Work request: The data below should be restated word for word, pictures omitted.

Revision comparison data:
***

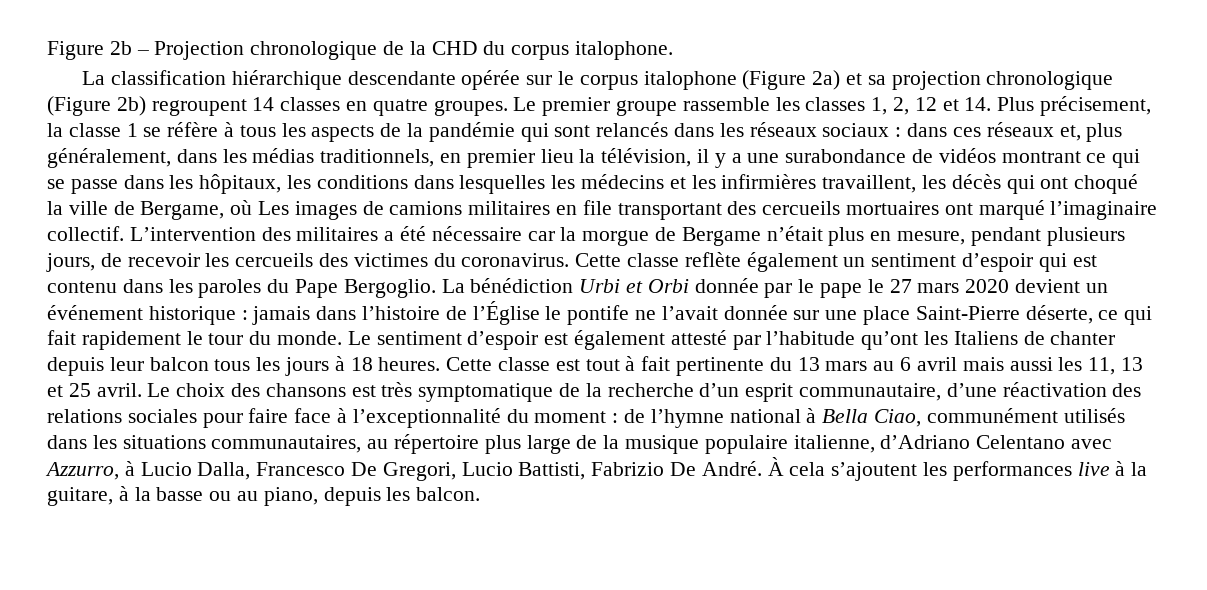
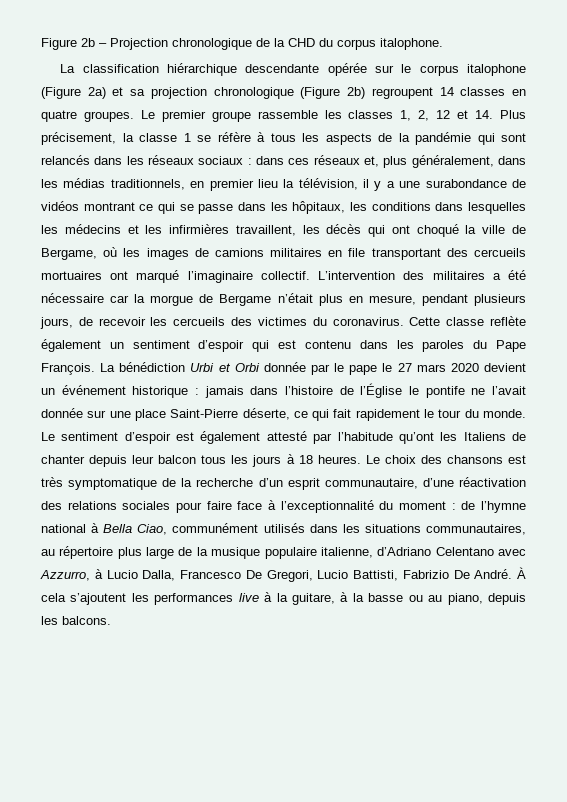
- dans ces réseaux et, plus généralement, dans les médias traditionnels, en premier lieu la télévision, il y a une surabondance de vidéos montrant ce qui se passe dans les hôpitaux, les conditions dans lesquelles les médecins et les infirmières travaillent, les décès qui ont choqué la ville de Bergame, où Les images de camions militaires en file transportant des cercueils mortuaires ont marqué l’imaginaire collectif.
+ dans ces réseaux et, plus généralement, dans les médias traditionnels, en premier lieu la télévision, il y a une surabondance de vidéos montrant ce qui se passe dans les hôpitaux, les conditions dans lesquelles les médecins et les infirmières travaillent, les décès qui ont choqué la ville de Bergame, où les images de camions militaires en file transportant des cercueils mortuaires ont marqué l’imaginaire collectif.
- Cette classe reflète également un sentiment d’espoir qui est contenu dans les paroles du Pape Bergoglio.
+ Cette classe reflète également un sentiment d’espoir qui est contenu dans les paroles du Pape François.
- Cette classe est tout à fait pertinente du 13 mars au 6 avril mais aussi les 11, 13 et 25 avril.
- À cela s’ajoutent les performances live à la guitare, à la basse ou au piano, depuis les balcon.
+ À cela s’ajoutent les performances live à la guitare, à la basse ou au piano, depuis les balcons.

***

Problem solution:
- dans ces réseaux et, plus généralement, dans les médias traditionnels, en premier lieu la télévision, il y a une surabondance de vidéos montrant ce qui se passe dans les hôpitaux, les conditions dans lesquelles les médecins et les infirmières travaillent, les décès qui ont choqué la ville de Bergame, où Les images de camions militaires en file transportant des cercueils mortuaires ont marqué l’imaginaire collectif.
+ dans ces réseaux et, plus généralement, dans les médias traditionnels, en premier lieu la télévision, il y a une surabondance de vidéos montrant ce qui se passe dans les hôpitaux, les conditions dans lesquelles les médecins et les infirmières travaillent, les décès qui ont choqué la ville de Bergame, où les images de camions militaires en file transportant des cercueils mortuaires ont marqué l’imaginaire collectif.
- Cette classe reflète également un sentiment d’espoir qui est contenu dans les paroles du Pape Bergoglio.
+ Cette classe reflète également un sentiment d’espoir qui est contenu dans les paroles du Pape François.
- Cette classe est tout à fait pertinente du 13 mars au 6 avril mais aussi les 11, 13 et 25 avril.
- À cela s’ajoutent les performances live à la guitare, à la basse ou au piano, depuis les balcon.
+ À cela s’ajoutent les performances live à la guitare, à la basse ou au piano, depuis les balcons.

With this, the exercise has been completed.